§ EXERCISE:
Return the lines below exactly, please, from the one containing "font-style: italic ->" through the last one, both included, and leave out any pictures.

§ DATA TO USE:
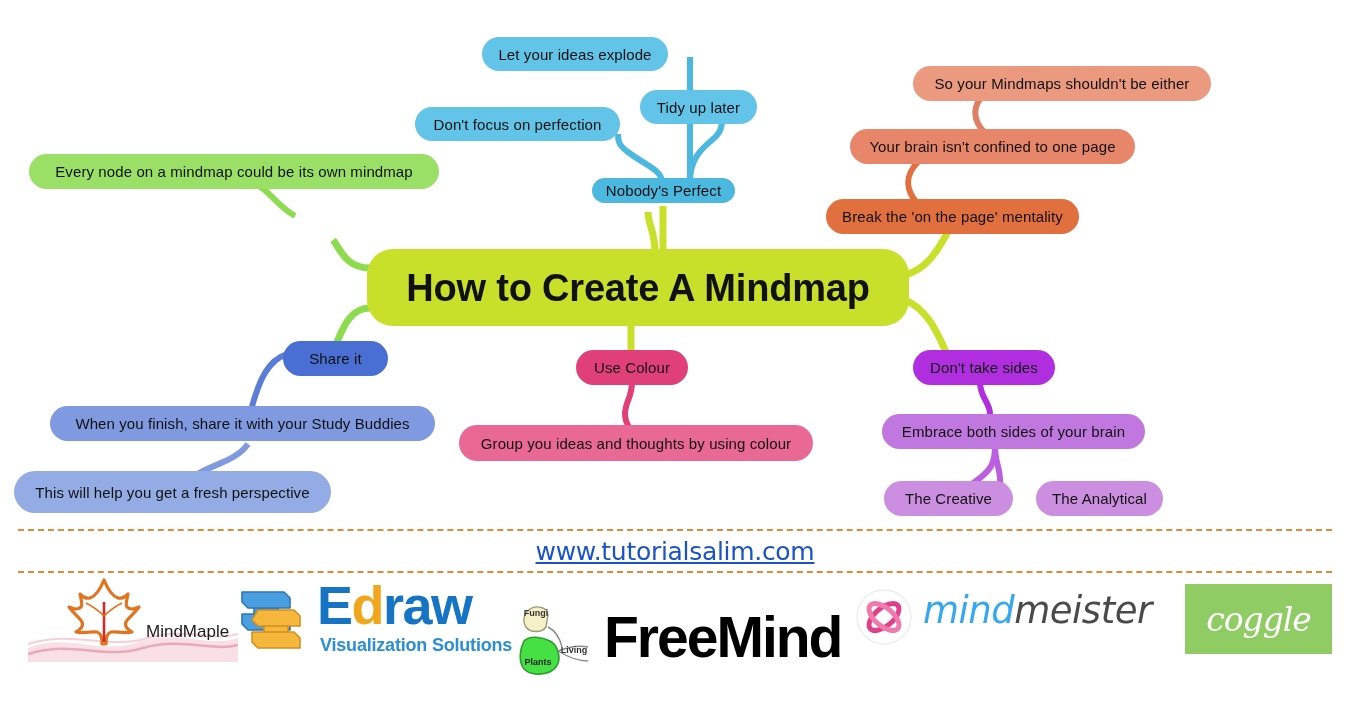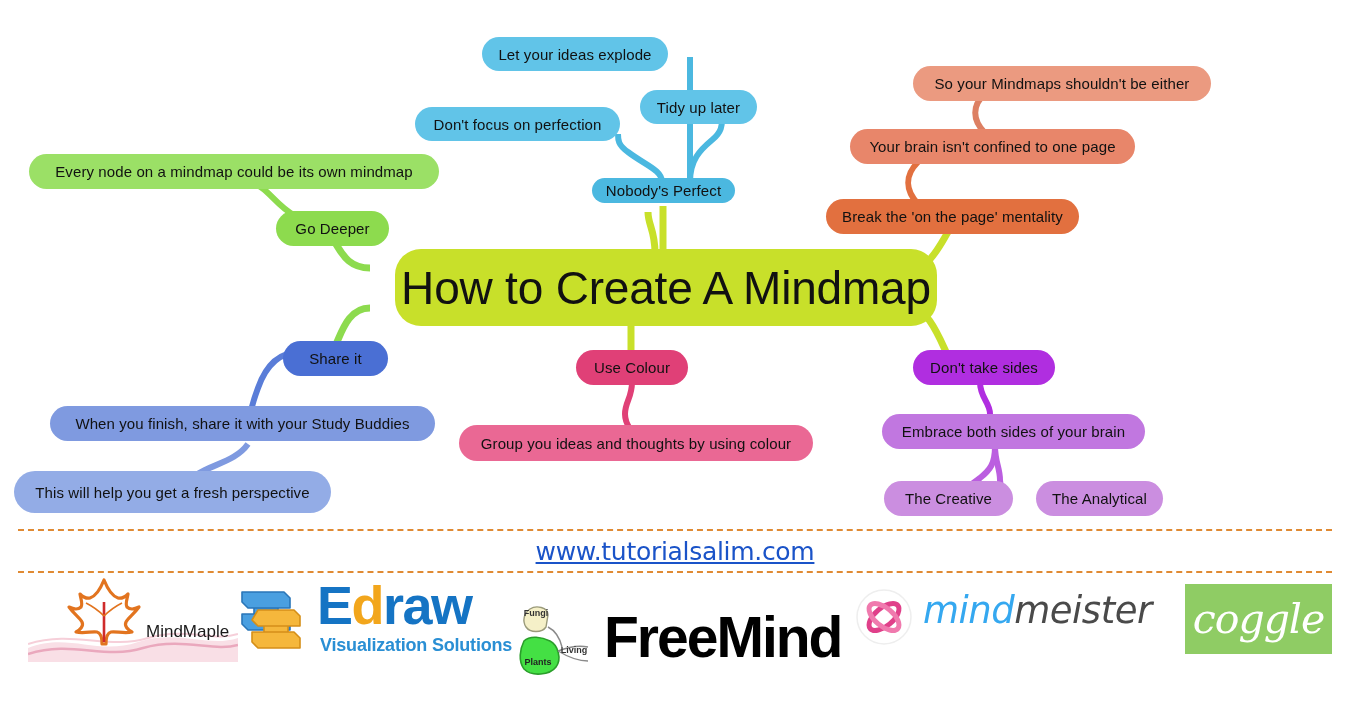"Go Deeper" div.node { html: <div> <span>Go Deeper</span> </div> -> none }
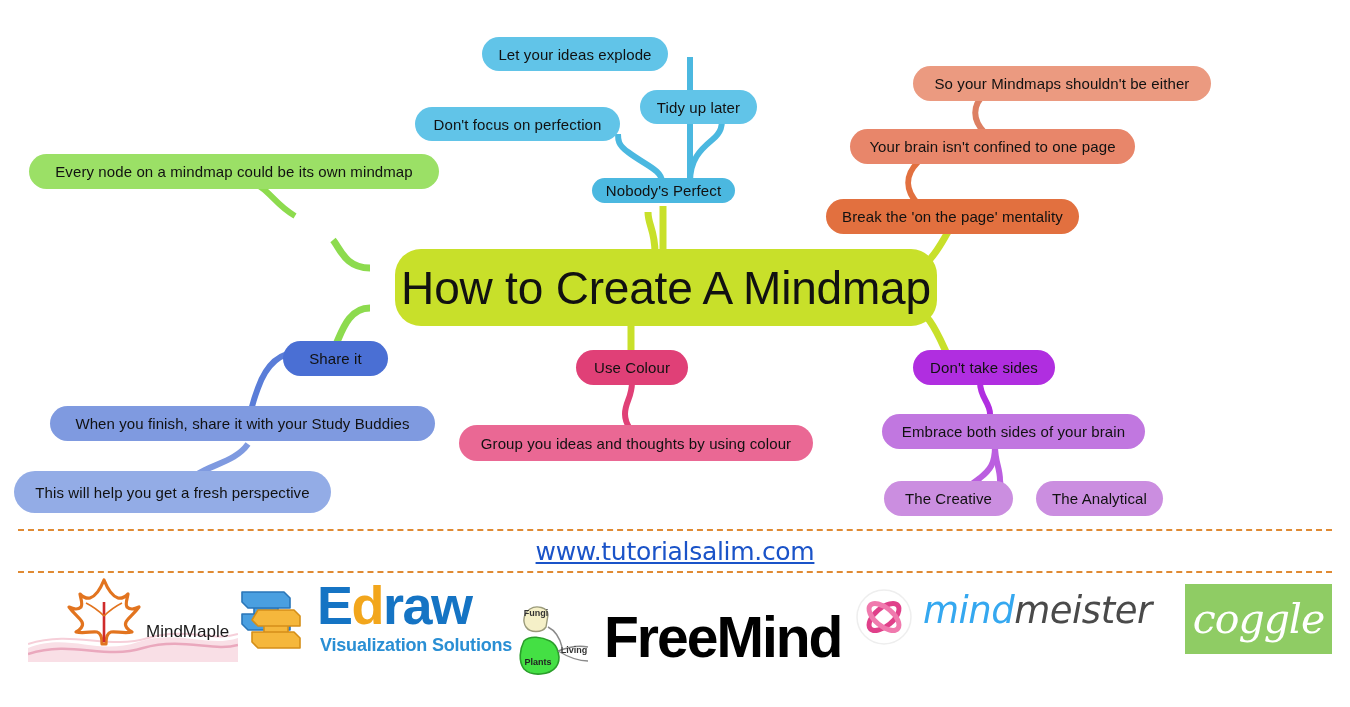"How to Create A Mindmap" .node.central { font-size: 46px -> 38px; font-weight: normal -> bold; margin-left: 28px -> none }
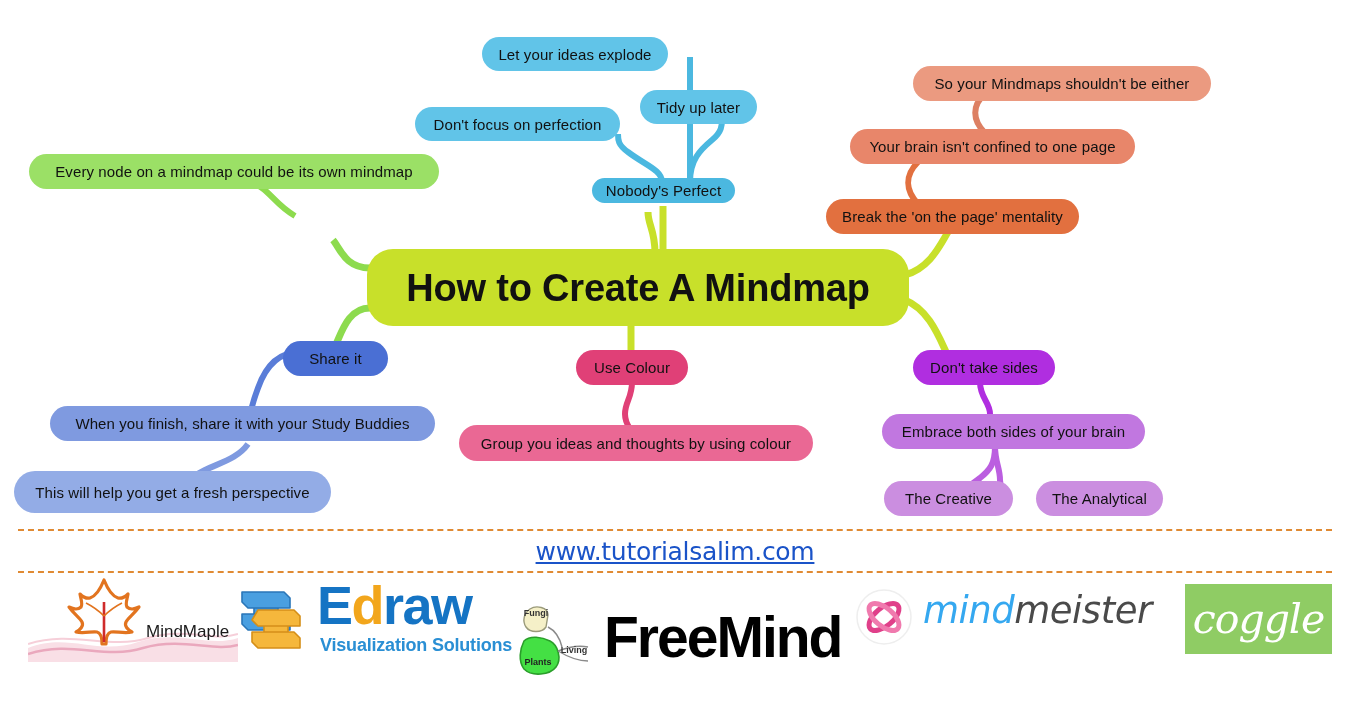"coggle" #logo-coggle .cg-word { font-size: 41px -> 33px }
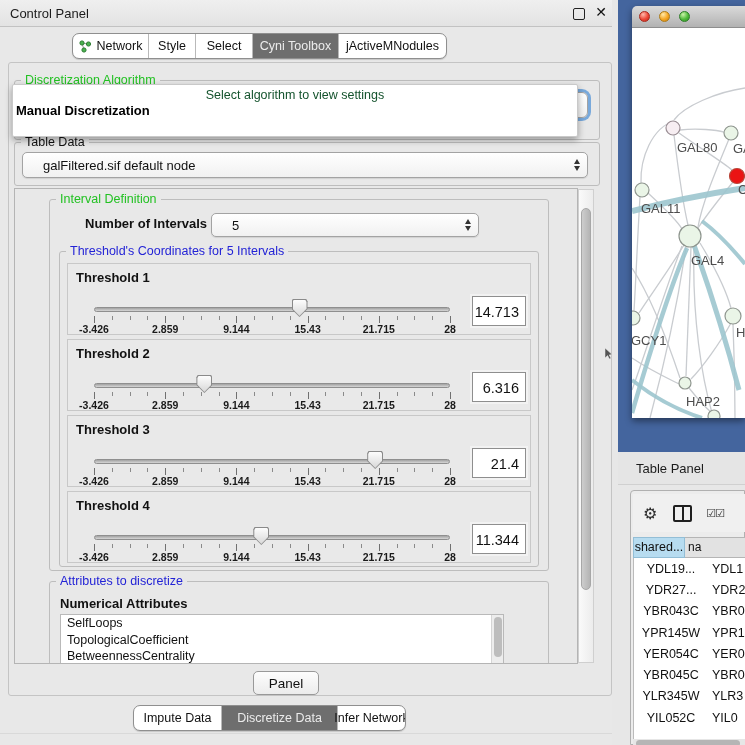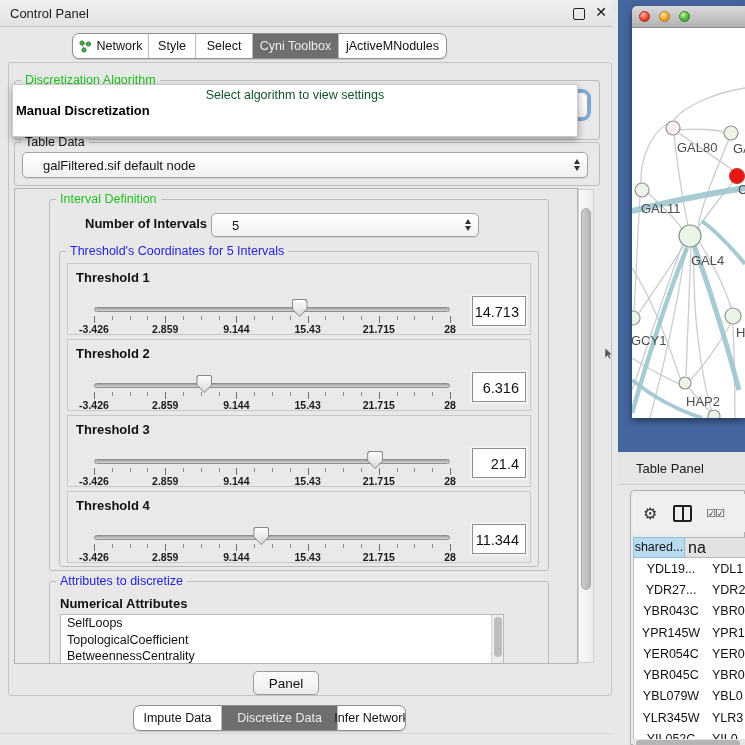"na" #tpHeader .h2 { font-size: 16px -> 12px }
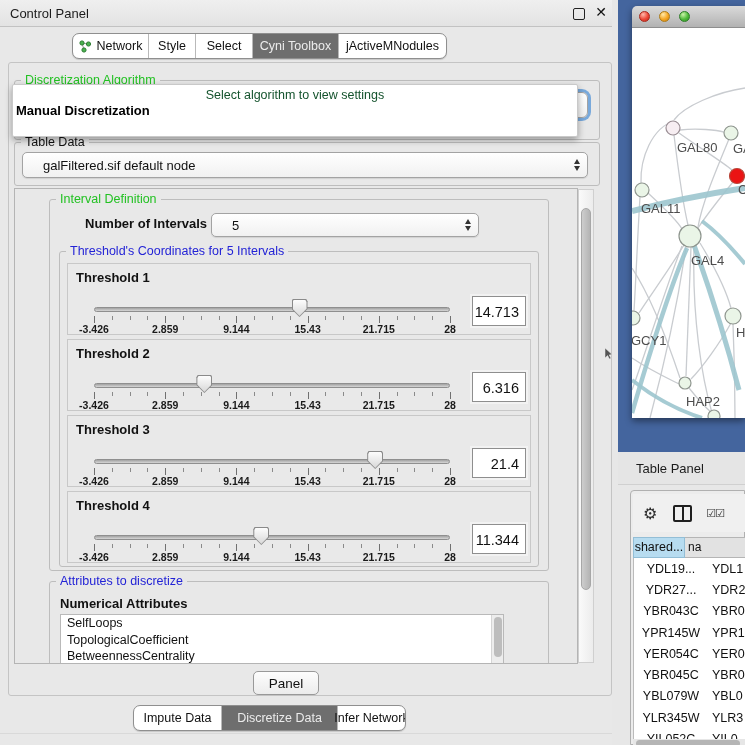"YBL079W" div.trow { html: <div> <div>YBL079W</div> <div>YBL0</div> </div> -> none }
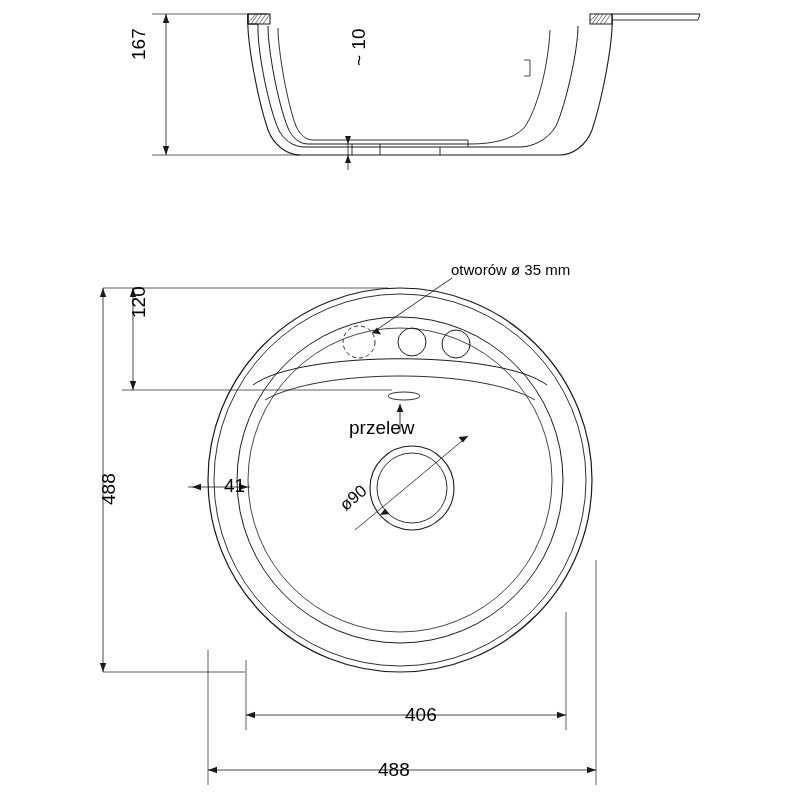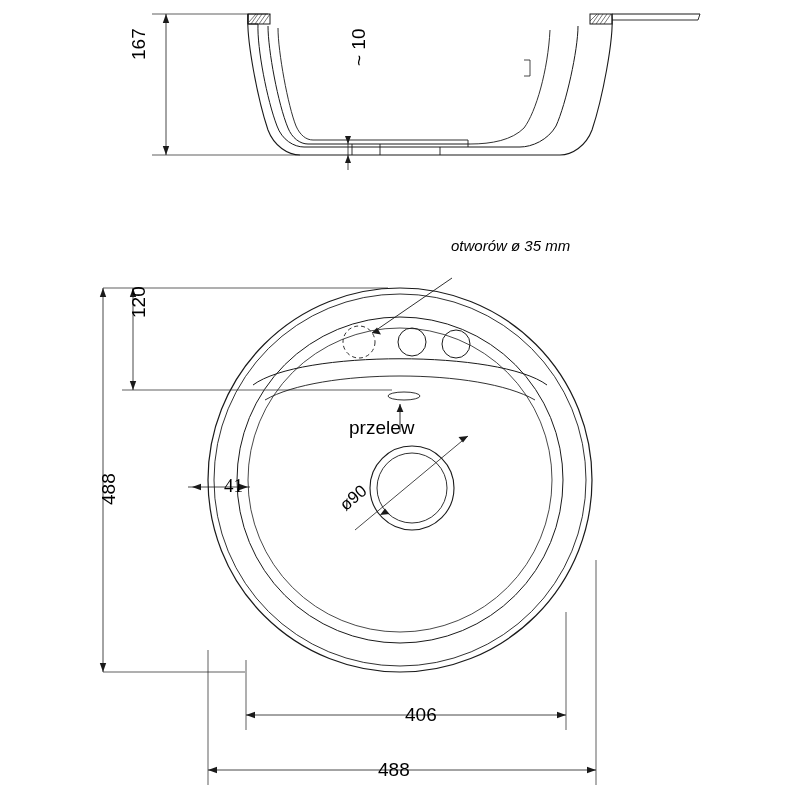"otworów ø 35 mm" div.lbl { font-style: italic -> none; top: 237px -> 261px }
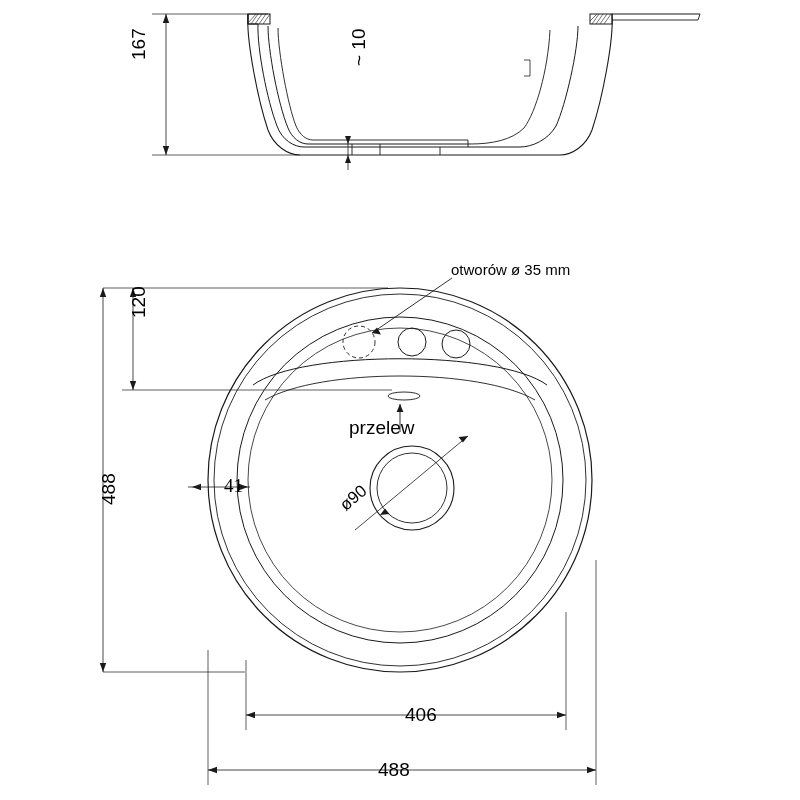"41" div.lbl { font-family: Liberation Serif, serif -> none }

§ TASK SOLUTION:
"otworów ø 35 mm" div.lbl { font-style: italic -> none; top: 237px -> 261px }
"41" div.lbl { font-family: Liberation Serif, serif -> none }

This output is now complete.